Half of public sector managers surveyed say that they would struggle to identify efficiency savings, despite imminent budget cuts to be announced in the Government's Comprehensive Spending Review.
This is according to research by the Institute of Leadership & Management (ILM), which also found that two-thirds of bosses in the public sector do not feel fully prepared to deal with the cutbacks.
The vast majority (85%) of managers surveyed believe that cuts in the public sector will reduce the quality and level of frontline public services.
Penny de Valk, chief executive of ILM, said: "Managers will need to think strategically and make some difficult decisions if they are to achieve the savings required by the Treasury.
"Though a significant proportion of managers we surveyed recognised that efficiency savings could be implemented relatively easily, a high proportion feel there is little room for change."
More than a quarter (27%) of public sector managers surveyed say that they expect their jobs to be under threat following the spending review and nearly half (47%) believe that the changes will make their jobs harder or more stressful.
During a protest rally against the planned budget-cuts today, the TUC argued that the Government is ignoring credible alternatives.

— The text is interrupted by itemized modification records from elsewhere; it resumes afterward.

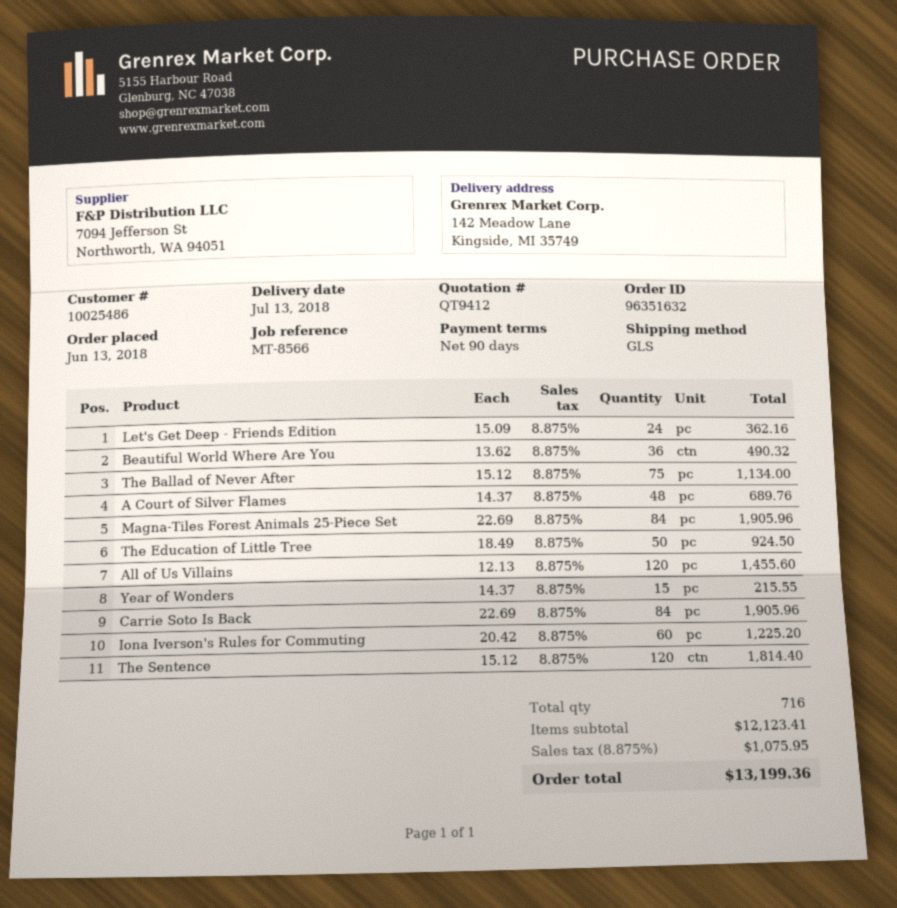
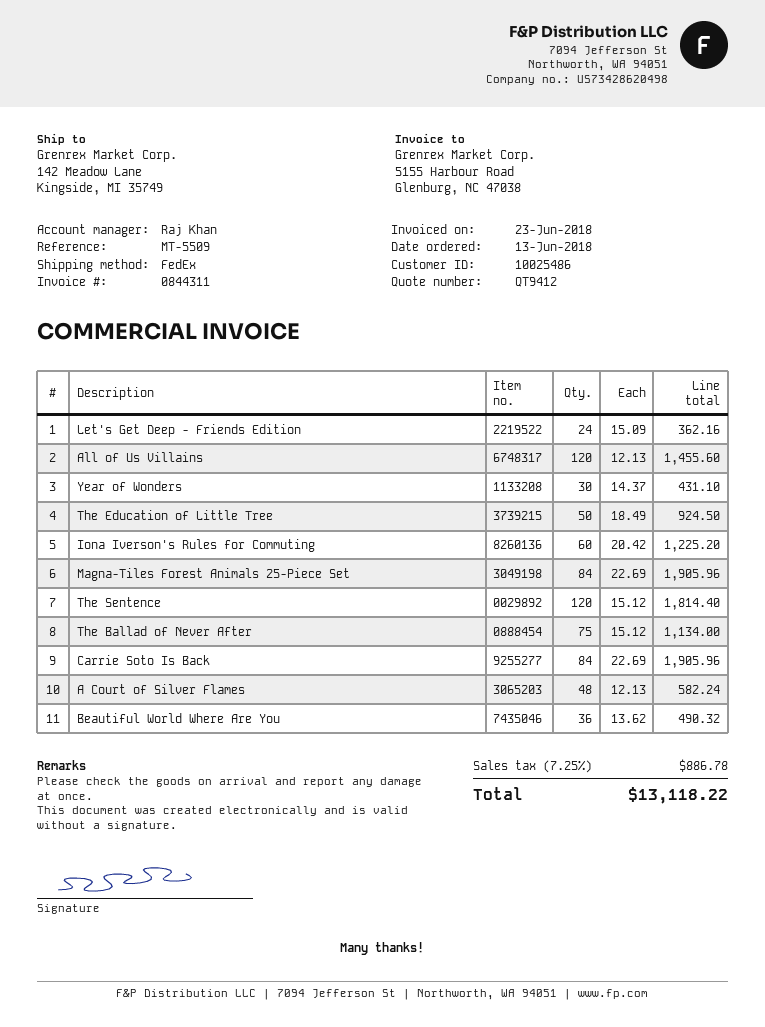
reference: MT-8566 -> MT-5509
shipping method: GLS -> FedEx
A Court of Silver Flames: 48 x 14.37 = 689.76 -> 48 x 12.13 = 582.24
Year of Wonders: 15 x 14.37 = 215.55 -> 30 x 14.37 = 431.10
tax: 8.875% = 1075.95 -> 7.25% = 886.78
total: 13199.36 -> 13118.22

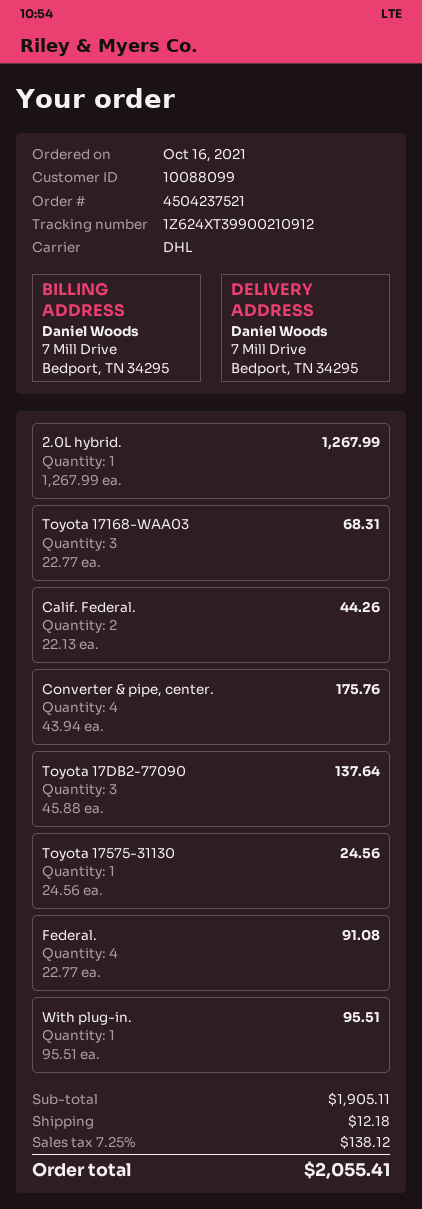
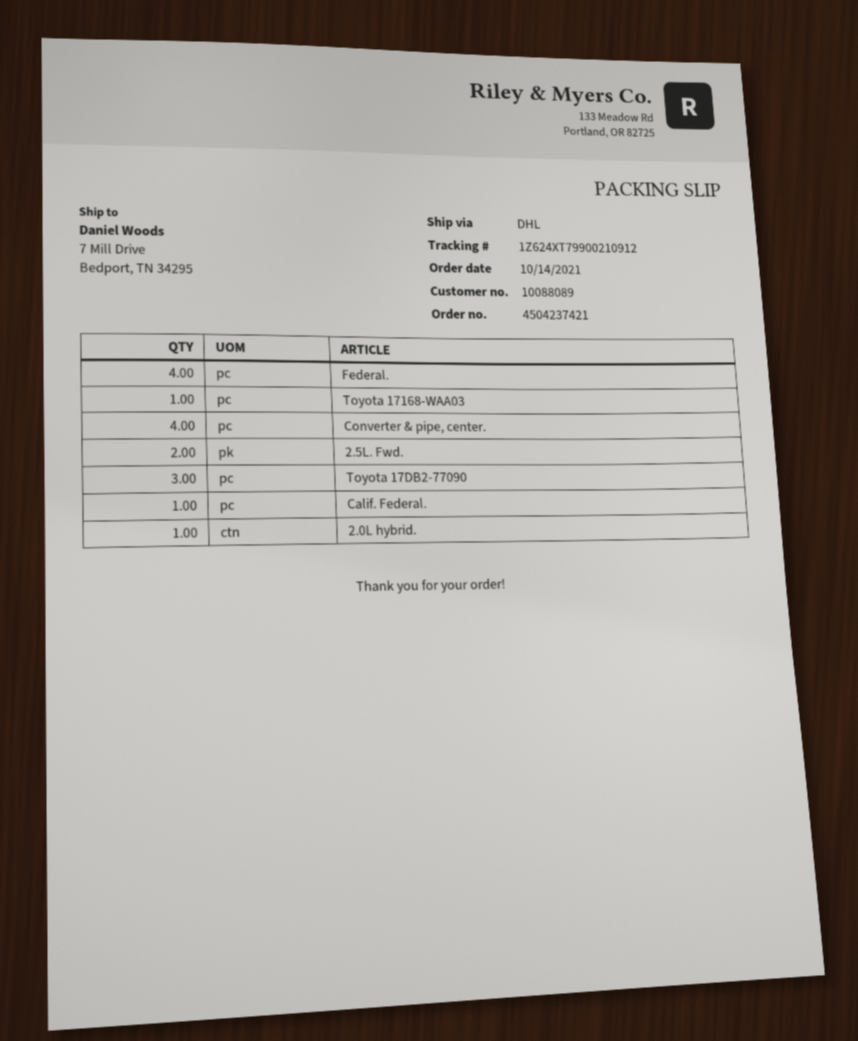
order number: 4504237521 -> 4504237421
order date: 2021-10-16 -> 2021-10-14
customer number: 10088099 -> 10088089
tracking number: 1Z624XT39900210912 -> 1Z624XT79900210912
Toyota 17168-WAA03: 3 -> 1
Calif. Federal.: 2 -> 1
Toyota 17575-31130: 1 -> none
With plug-in.: 1 -> none
2.5L. Fwd.: none -> 2

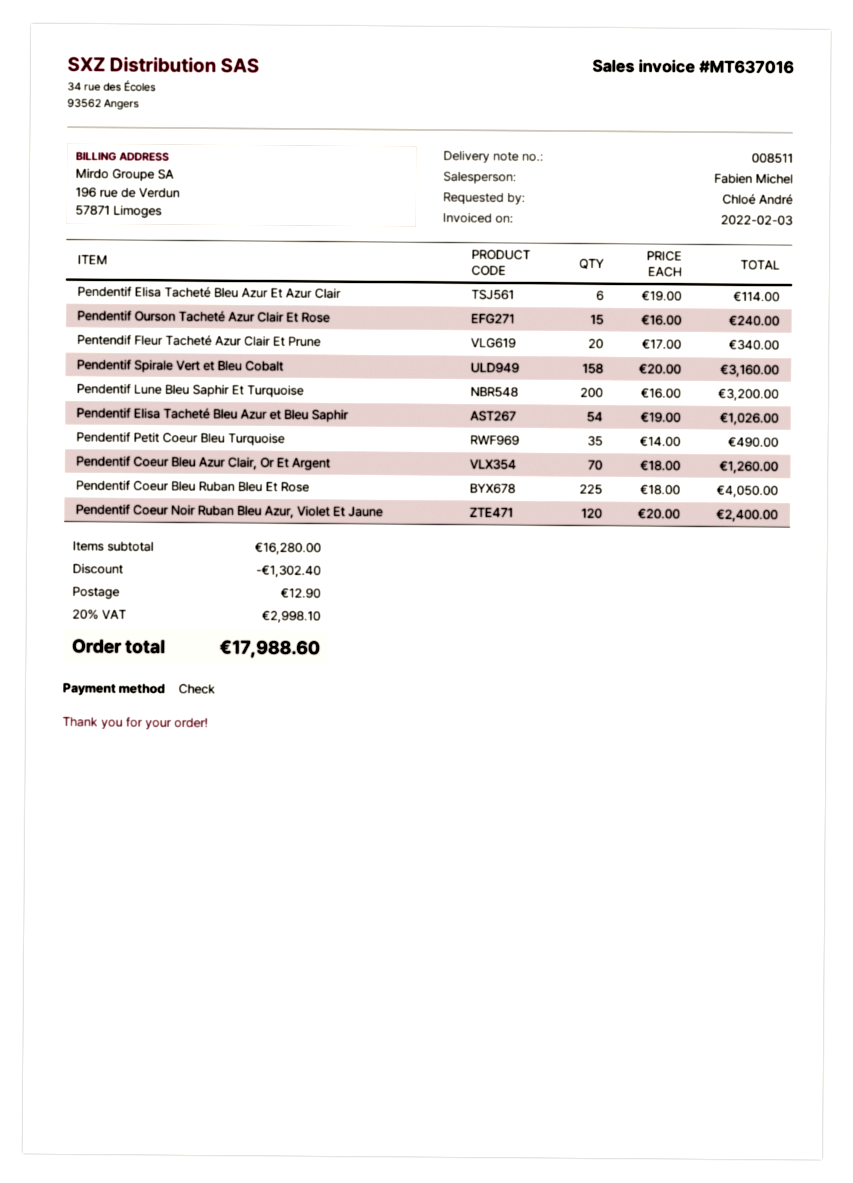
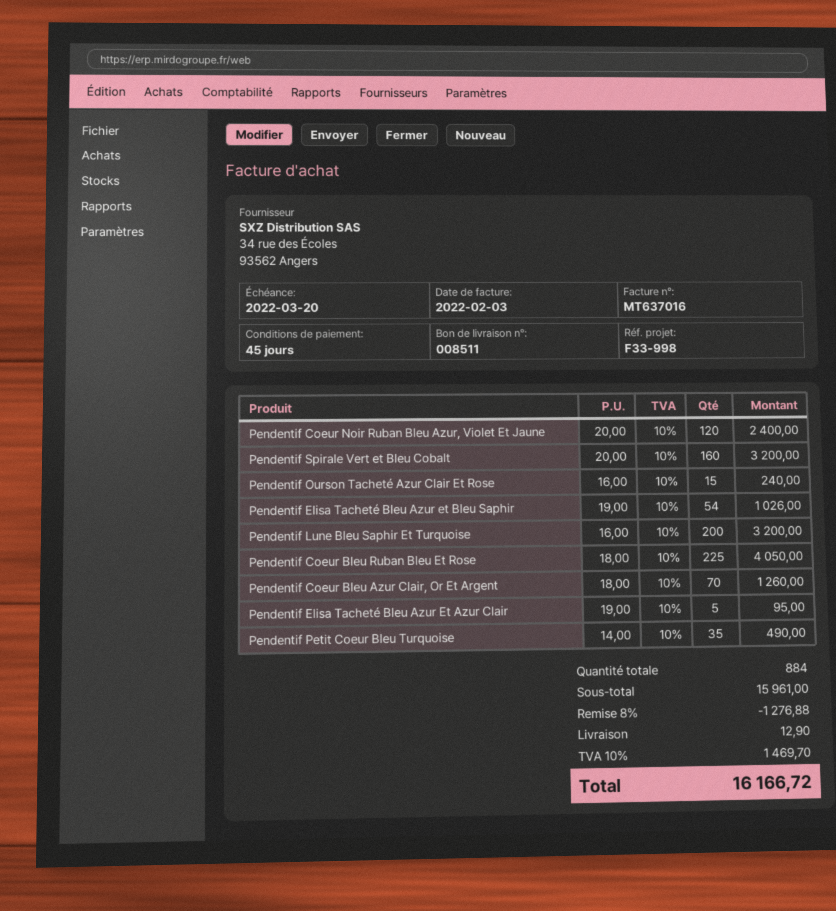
Pendentif Elisa Tacheté Bleu Azur Et Azur Clair: 6 x 19.00 = 114.00 -> 5 x 19.00 = 95.00
Pentendif Fleur Tacheté Azur Clair Et Prune: 20 x 17.00 = 340.00 -> none
Pendentif Spirale Vert et Bleu Cobalt: 158 x 20.00 = 3160.00 -> 160 x 20.00 = 3200.00
subtotal: 16280.00 -> 15961.00
discount: 1302.40 -> 1276.88
tax: 20% = 2998.10 -> 10% = 1469.70
total: 17988.60 -> 16166.72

Brendan Barber, TUC general secretary, said: "Economic experts across the spectrum warn us that the cuts are too deep and too rapid.
"At worst the cuts will plunge us back into recession. And at best they will condemn us to lost years of high unemployment and growth so weak that the deficit may well stay high."
The ILM surveyed 806 public sector managers of different levels from local government, health, education and other government departments.